Records drawn from a dataset:

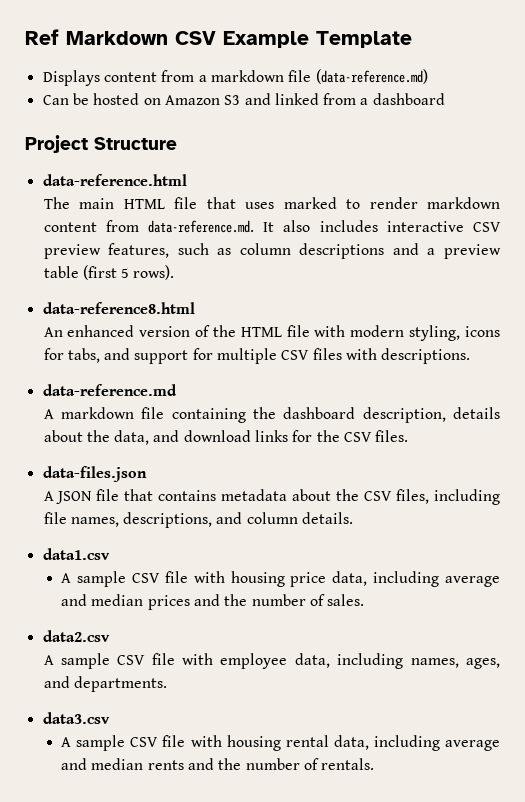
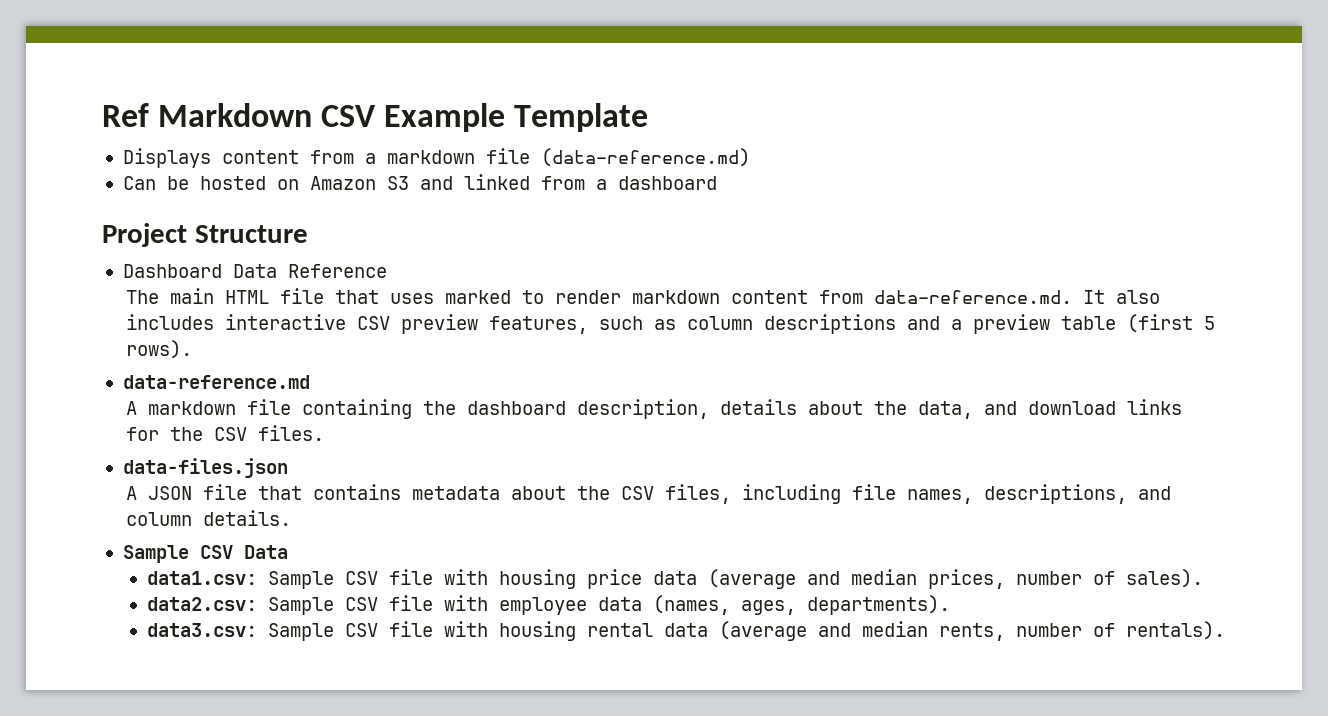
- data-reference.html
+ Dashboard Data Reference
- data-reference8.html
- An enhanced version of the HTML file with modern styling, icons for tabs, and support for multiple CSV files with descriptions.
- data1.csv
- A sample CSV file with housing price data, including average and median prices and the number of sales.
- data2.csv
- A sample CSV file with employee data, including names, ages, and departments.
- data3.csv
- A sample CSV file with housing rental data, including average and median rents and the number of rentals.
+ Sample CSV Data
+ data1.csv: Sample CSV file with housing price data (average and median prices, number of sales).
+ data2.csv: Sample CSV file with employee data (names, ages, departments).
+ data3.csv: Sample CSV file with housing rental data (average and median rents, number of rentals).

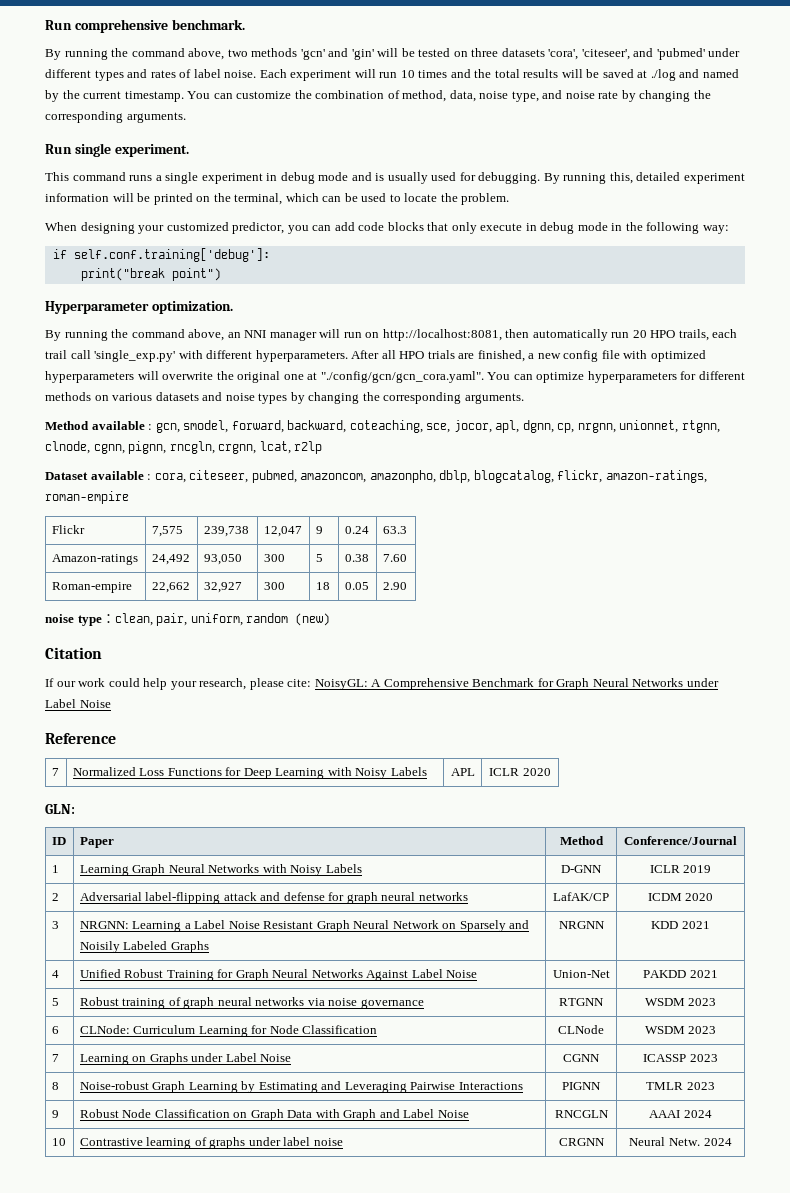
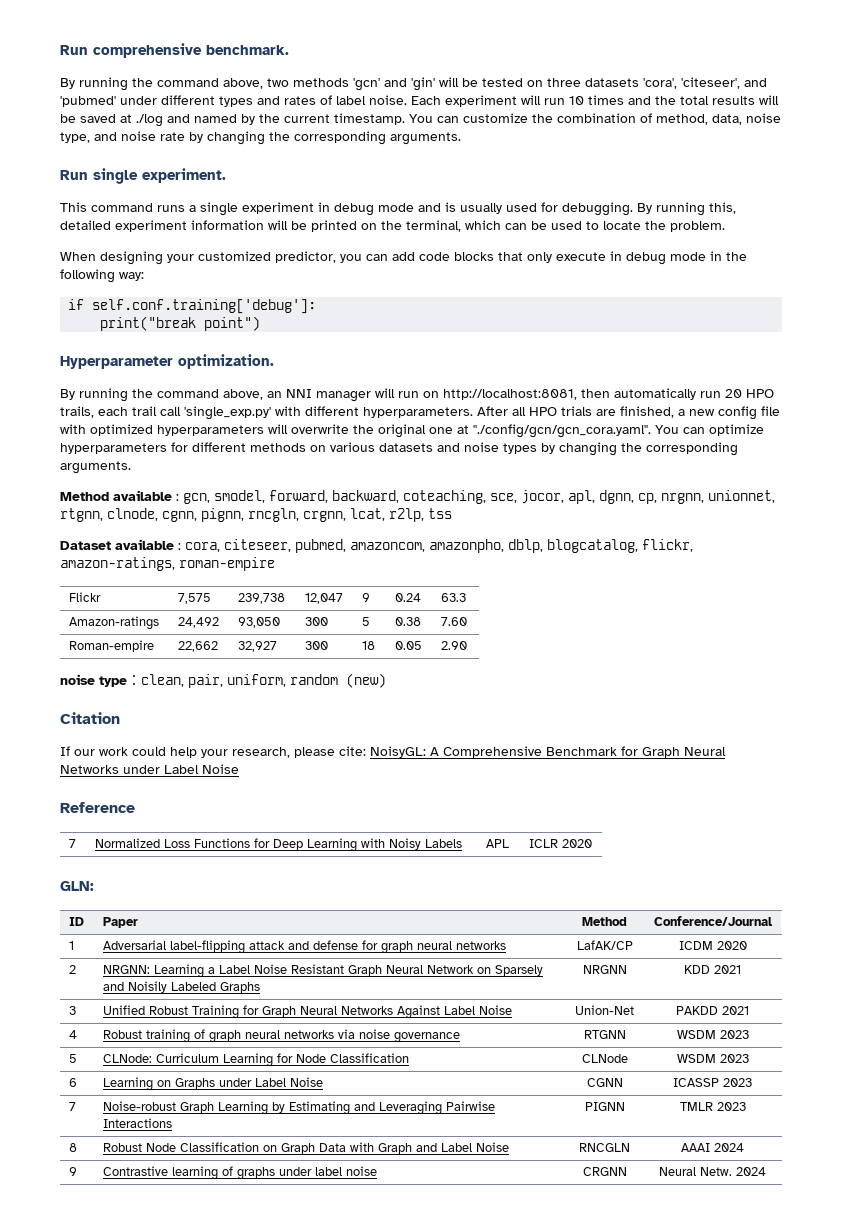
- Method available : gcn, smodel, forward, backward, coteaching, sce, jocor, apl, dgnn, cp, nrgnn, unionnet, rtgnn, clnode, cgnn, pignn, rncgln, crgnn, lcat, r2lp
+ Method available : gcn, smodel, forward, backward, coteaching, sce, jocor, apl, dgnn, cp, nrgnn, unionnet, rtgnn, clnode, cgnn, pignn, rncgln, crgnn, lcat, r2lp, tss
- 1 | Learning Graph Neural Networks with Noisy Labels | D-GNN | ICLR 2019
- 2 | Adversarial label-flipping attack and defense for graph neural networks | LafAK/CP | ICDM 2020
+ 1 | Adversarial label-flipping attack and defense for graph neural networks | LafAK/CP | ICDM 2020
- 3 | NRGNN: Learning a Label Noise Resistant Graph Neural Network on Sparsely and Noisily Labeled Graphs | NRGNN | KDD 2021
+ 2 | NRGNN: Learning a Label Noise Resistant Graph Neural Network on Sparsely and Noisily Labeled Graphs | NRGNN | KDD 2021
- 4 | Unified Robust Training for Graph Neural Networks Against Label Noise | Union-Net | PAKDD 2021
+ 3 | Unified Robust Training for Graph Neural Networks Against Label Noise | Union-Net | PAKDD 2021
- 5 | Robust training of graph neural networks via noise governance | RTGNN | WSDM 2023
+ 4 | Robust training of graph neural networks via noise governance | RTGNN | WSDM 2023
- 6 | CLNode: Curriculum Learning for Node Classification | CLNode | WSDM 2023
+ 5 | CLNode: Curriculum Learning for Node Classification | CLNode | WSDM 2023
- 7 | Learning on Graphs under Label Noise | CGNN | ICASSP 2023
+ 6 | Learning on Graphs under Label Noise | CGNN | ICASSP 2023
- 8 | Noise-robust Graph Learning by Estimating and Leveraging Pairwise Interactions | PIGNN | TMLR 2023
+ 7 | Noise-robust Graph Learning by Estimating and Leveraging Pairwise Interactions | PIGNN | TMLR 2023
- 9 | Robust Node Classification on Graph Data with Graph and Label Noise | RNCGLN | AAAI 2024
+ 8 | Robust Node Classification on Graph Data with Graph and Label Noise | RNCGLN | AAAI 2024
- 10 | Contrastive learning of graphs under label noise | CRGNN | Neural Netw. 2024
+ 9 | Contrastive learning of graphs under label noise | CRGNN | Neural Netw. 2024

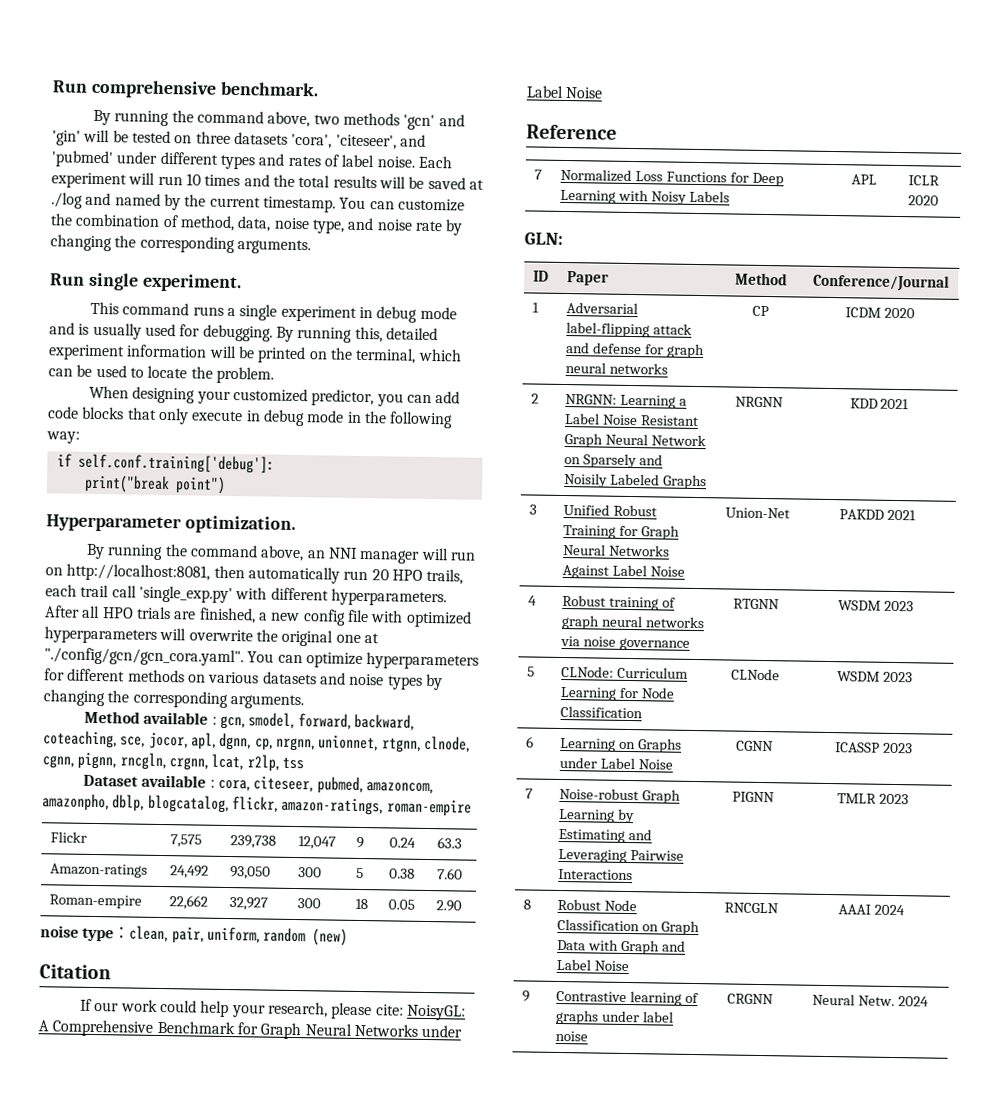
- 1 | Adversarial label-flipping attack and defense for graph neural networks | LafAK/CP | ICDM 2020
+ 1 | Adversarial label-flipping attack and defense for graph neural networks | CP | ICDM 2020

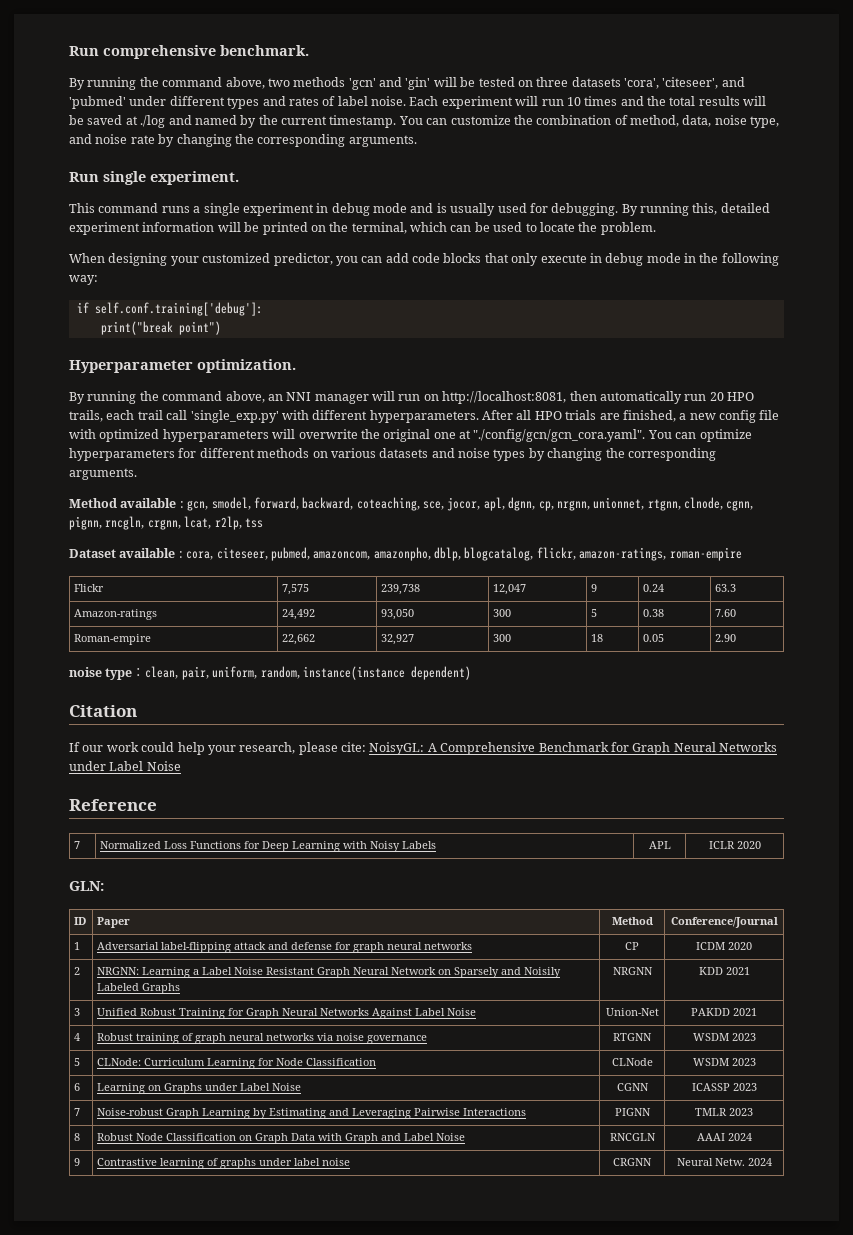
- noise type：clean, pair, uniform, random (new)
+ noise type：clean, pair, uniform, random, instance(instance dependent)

Goal of the exercise: The copy should hold only the lines from the one with "3 | Unified" through the one with "- noise type：clean, pair, uniform, random", exactly as they stand above. Leave out the pictures.

Output:
+ 3 | Unified Robust Training for Graph Neural Networks Against Label Noise | Union-Net | PAKDD 2021
- 5 | Robust training of graph neural networks via noise governance | RTGNN | WSDM 2023
+ 4 | Robust training of graph neural networks via noise governance | RTGNN | WSDM 2023
- 6 | CLNode: Curriculum Learning for Node Classification | CLNode | WSDM 2023
+ 5 | CLNode: Curriculum Learning for Node Classification | CLNode | WSDM 2023
- 7 | Learning on Graphs under Label Noise | CGNN | ICASSP 2023
+ 6 | Learning on Graphs under Label Noise | CGNN | ICASSP 2023
- 8 | Noise-robust Graph Learning by Estimating and Leveraging Pairwise Interactions | PIGNN | TMLR 2023
+ 7 | Noise-robust Graph Learning by Estimating and Leveraging Pairwise Interactions | PIGNN | TMLR 2023
- 9 | Robust Node Classification on Graph Data with Graph and Label Noise | RNCGLN | AAAI 2024
+ 8 | Robust Node Classification on Graph Data with Graph and Label Noise | RNCGLN | AAAI 2024
- 10 | Contrastive learning of graphs under label noise | CRGNN | Neural Netw. 2024
+ 9 | Contrastive learning of graphs under label noise | CRGNN | Neural Netw. 2024

- 1 | Adversarial label-flipping attack and defense for graph neural networks | LafAK/CP | ICDM 2020
+ 1 | Adversarial label-flipping attack and defense for graph neural networks | CP | ICDM 2020

- noise type：clean, pair, uniform, random (new)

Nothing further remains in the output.